Bei der Arbeit, genau wie im Leben, funktioniert “die Art und Weise, wie die Dinge erledigt werden”, nicht immer für Autist*innen. Die Einstellung von neurodiversen Mitarbeiter*innen kann mit einer Änderung der Unternehmensrichtlinien oder -prozesse einhergehen, um die Geschäftspraktiken von früher wieder einzuführen, mit einer Agenda im Vorfeld von Meetings, zusammenfassenden Protokollen nach den Meetings, schriftlichen Anfragen mit Erwartungen und Fristen. Dies mag offensichtlich klingen und wie etwas, das man bei jedem Briefing und jeder Kundenbesprechung tun würde, aber bei einem kleineren Ad-hoc-Job verlassen wir uns stark auf den gesunden Menschenverstand.

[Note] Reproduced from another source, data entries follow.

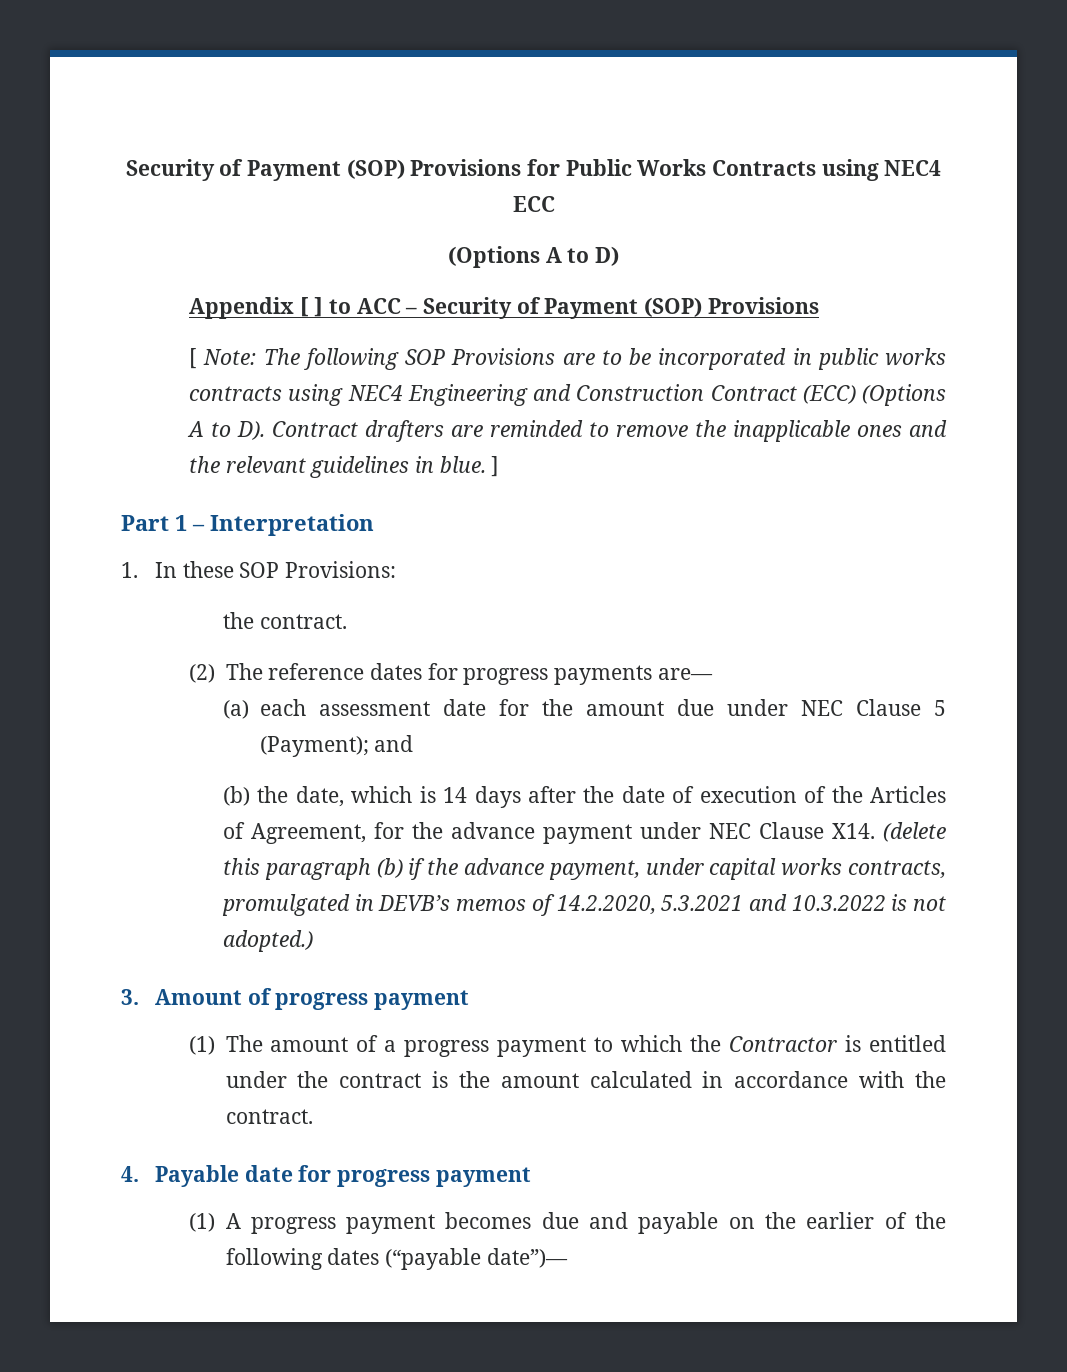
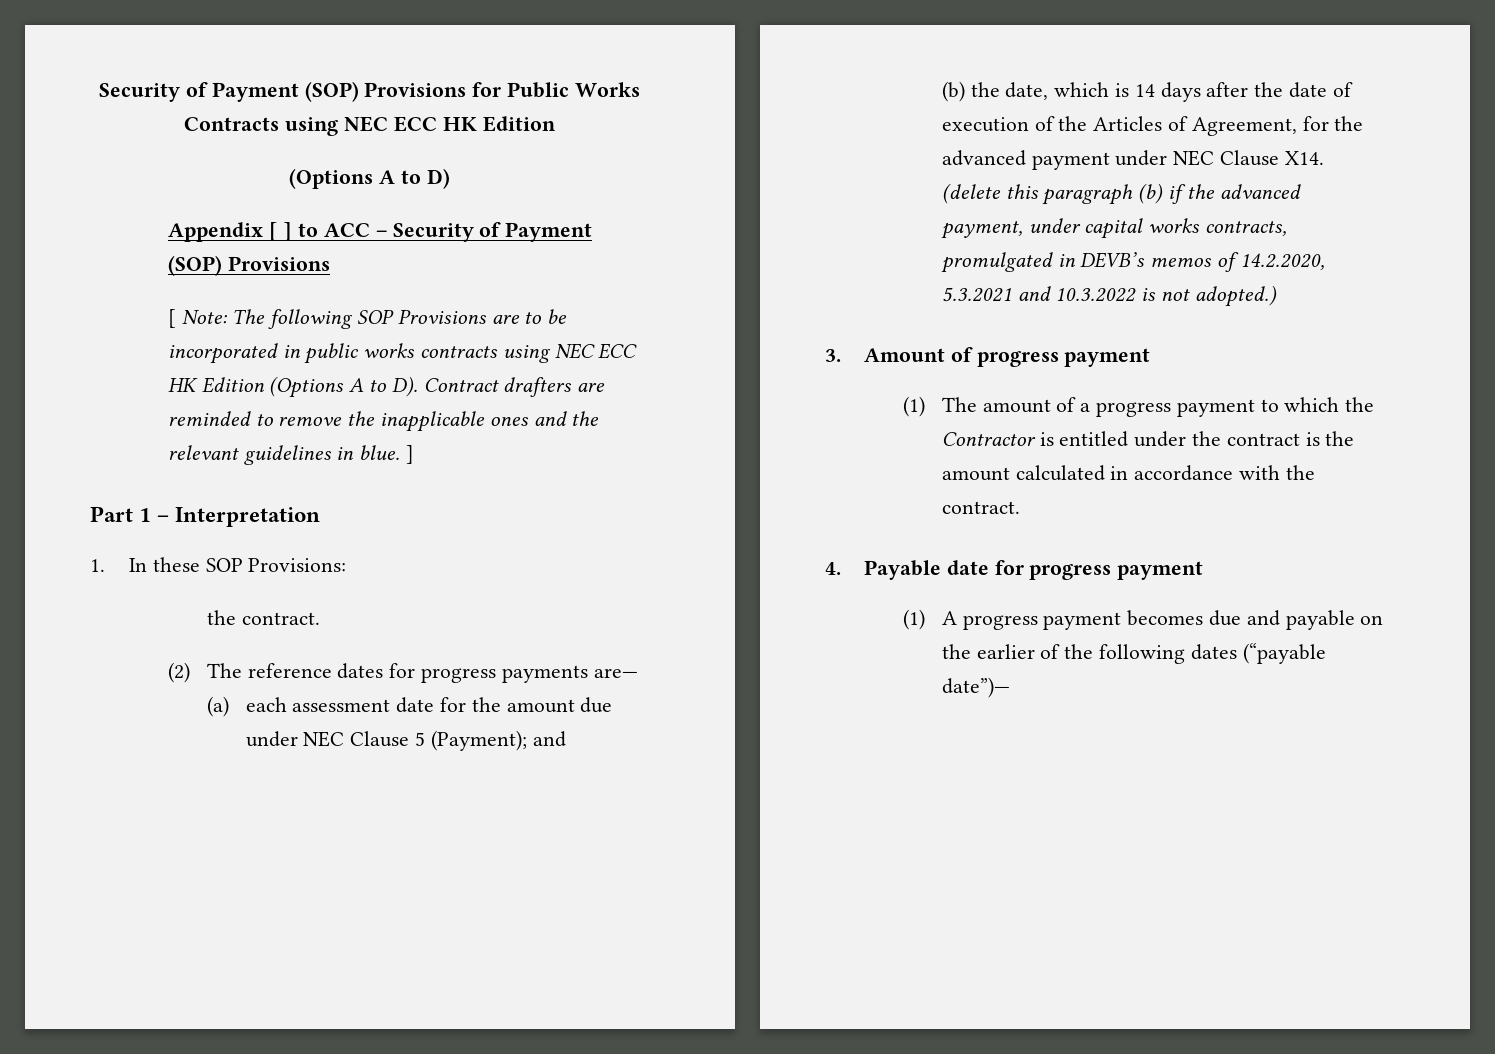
- Security of Payment (SOP) Provisions for Public Works Contracts using NEC4 ECC
+ Security of Payment (SOP) Provisions for Public Works Contracts using NEC ECC HK Edition
- [ Note: The following SOP Provisions are to be incorporated in public works contracts using NEC4 Engineering and Construction Contract (ECC) (Options A to D). Contract drafters are reminded to remove the inapplicable ones and the relevant guidelines in blue. ]
+ [ Note: The following SOP Provisions are to be incorporated in public works contracts using NEC ECC HK Edition (Options A to D). Contract drafters are reminded to remove the inapplicable ones and the relevant guidelines in blue. ]
- (b) the date, which is 14 days after the date of execution of the Articles of Agreement, for the advance payment under NEC Clause X14. (delete this paragraph (b) if the advance payment, under capital works contracts, promulgated in DEVB’s memos of 14.2.2020, 5.3.2021 and 10.3.2022 is not adopted.)
+ (b) the date, which is 14 days after the date of execution of the Articles of Agreement, for the advanced payment under NEC Clause X14. (delete this paragraph (b) if the advanced payment, under capital works contracts, promulgated in DEVB’s memos of 14.2.2020, 5.3.2021 and 10.3.2022 is not adopted.)

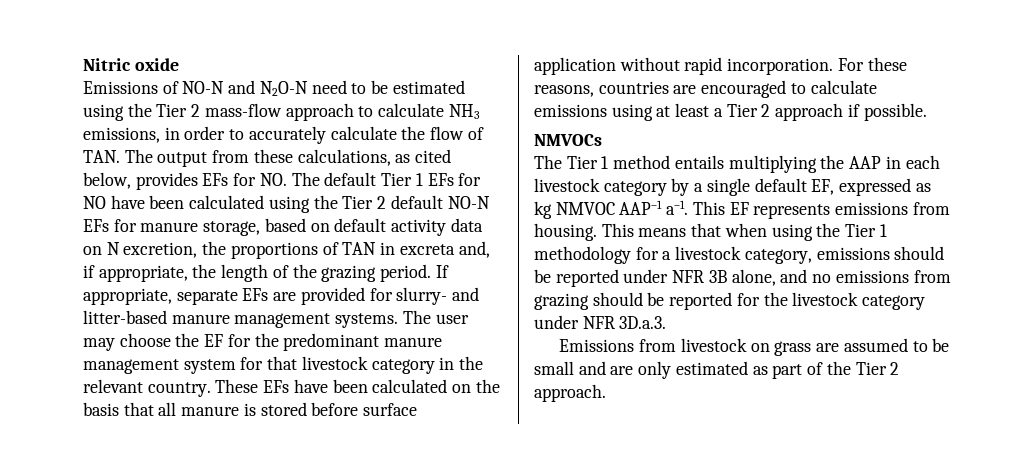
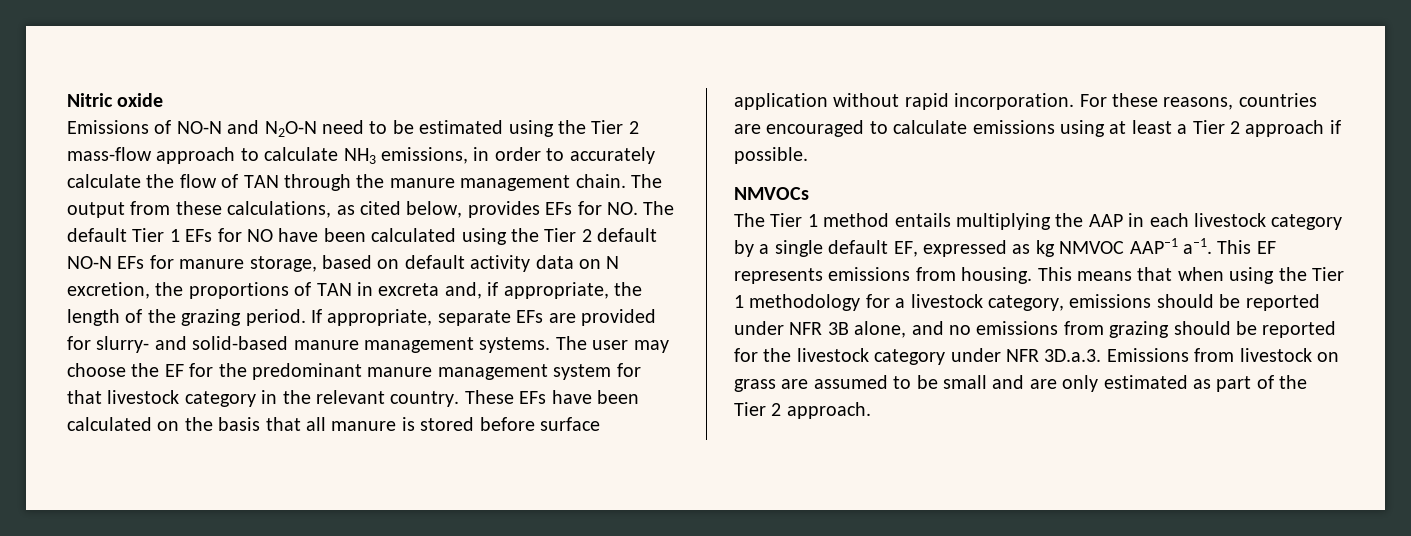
- Emissions of NO-N and N2O-N need to be estimated using the Tier 2 mass-flow approach to calculate NH3 emissions, in order to accurately calculate the flow of TAN. The output from these calculations, as cited below, provides EFs for NO. The default Tier 1 EFs for NO have been calculated using the Tier 2 default NO-N EFs for manure storage, based on default activity data on N excretion, the proportions of TAN in excreta and, if appropriate, the length of the grazing period.
+ Emissions of NO-N and N2O-N need to be estimated using the Tier 2 mass-flow approach to calculate NH3 emissions, in order to accurately calculate the flow of TAN through the manure management chain. The output from these calculations, as cited below, provides EFs for NO. The default Tier 1 EFs for NO have been calculated using the Tier 2 default NO-N EFs for manure storage, based on default activity data on N excretion, the proportions of TAN in excreta and, if appropriate, the length of the grazing period.
- If appropriate, separate EFs are provided for slurry- and litter-based manure management systems.
+ If appropriate, separate EFs are provided for slurry- and solid-based manure management systems.
- This means that when using the Tier 1 methodology for a livestock category, emissions should be reported under NFR 3B alone, and no emissions from grazing should be reported for the livestock category under NFR 3D.a.3.
- Emissions from livestock on grass are assumed to be small and are only estimated as part of the Tier 2 approach.
+ This means that when using the Tier 1 methodology for a livestock category, emissions should be reported under NFR 3B alone, and no emissions from grazing should be reported for the livestock category under NFR 3D.a.3. Emissions from livestock on grass are assumed to be small and are only estimated as part of the Tier 2 approach.

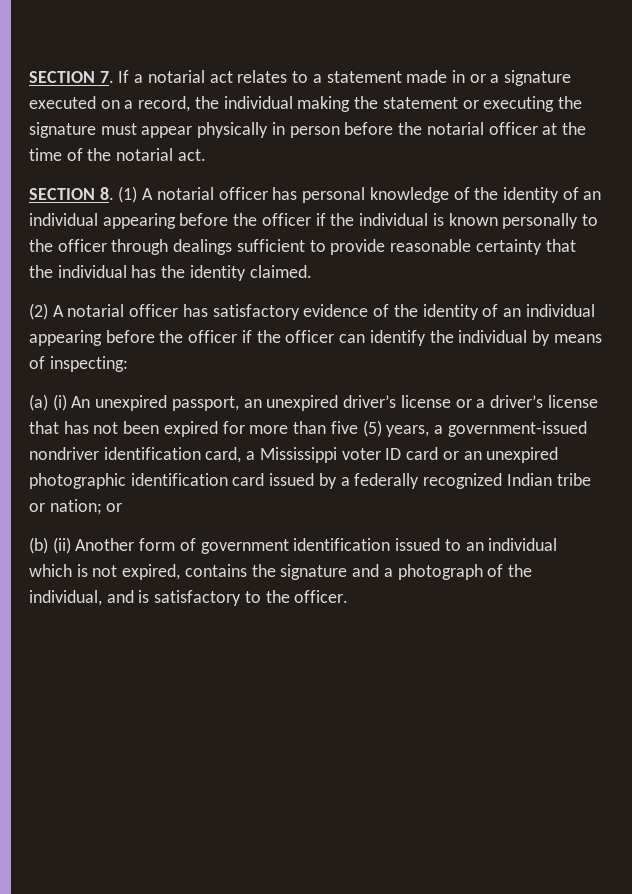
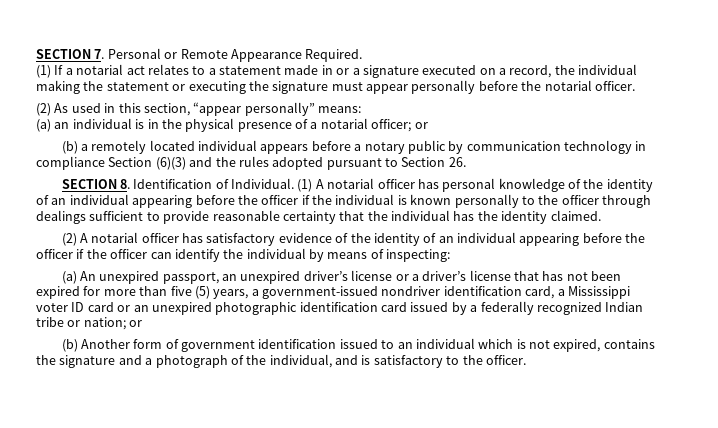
- SECTION 7. If a notarial act relates to a statement made in or a signature executed on a record, the individual making the statement or executing the signature must appear physically in person before the notarial officer at the time of the notarial act.
+ SECTION 7. Personal or Remote Appearance Required.
+ (1) If a notarial act relates to a statement made in or a signature executed on a record, the individual making the statement or executing the signature must appear personally before the notarial officer.
+ (2) As used in this section, “appear personally” means:
+ (a) an individual is in the physical presence of a notarial officer; or
+ (b) a remotely located individual appears before a notary public by communication technology in compliance Section (6)(3) and the rules adopted pursuant to Section 26.
- SECTION 8. (1) A notarial officer has personal knowledge of the identity of an individual appearing before the officer if the individual is known personally to the officer through dealings sufficient to provide reasonable certainty that the individual has the identity claimed.
+ SECTION 8. Identification of Individual. (1) A notarial officer has personal knowledge of the identity of an individual appearing before the officer if the individual is known personally to the officer through dealings sufficient to provide reasonable certainty that the individual has the identity claimed.
- (a) (i) An unexpired passport, an unexpired driver’s license or a driver’s license that has not been expired for more than five (5) years, a government-issued nondriver identification card, a Mississippi voter ID card or an unexpired photographic identification card issued by a federally recognized Indian tribe or nation; or
+ (a) An unexpired passport, an unexpired driver’s license or a driver’s license that has not been expired for more than five (5) years, a government-issued nondriver identification card, a Mississippi voter ID card or an unexpired photographic identification card issued by a federally recognized Indian tribe or nation; or
- (b) (ii) Another form of government identification issued to an individual which is not expired, contains the signature and a photograph of the individual, and is satisfactory to the officer.
+ (b) Another form of government identification issued to an individual which is not expired, contains the signature and a photograph of the individual, and is satisfactory to the officer.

Das ist riskant, denn der gesunde Menschenverstand beruht auf einem gemeinsamen Verständnis, das auf neurologischer Ebene nicht immer gegeben ist, wenn neurotypische und neurodivergente Menschen zusammenarbeiten.
Wenn wir wegen unserer Einzigartigkeit und unserer Andersartigkeit eingestellt werden und man dann von uns erwartet, dass wir wie alle anderen Mitarbeiter arbeiten, ist das völlig undurchführbar und wirklich ironisch. Das Hilfreichste, was getan werden kann, um neurodiversen Menschen die Arbeit zu erleichtern, ist, jeden als Individuum zu betrachten.
Tyla ist die Gründerin von Black and Neurodiverse, einem von der Community finanzierten Projekt, das sich darauf konzentriert, Raum für schwarze neurominoritäre Jugendliche zu schaffen, um ihnen durch Zuschüsse und ihren Podcast Unterstützung zu bieten.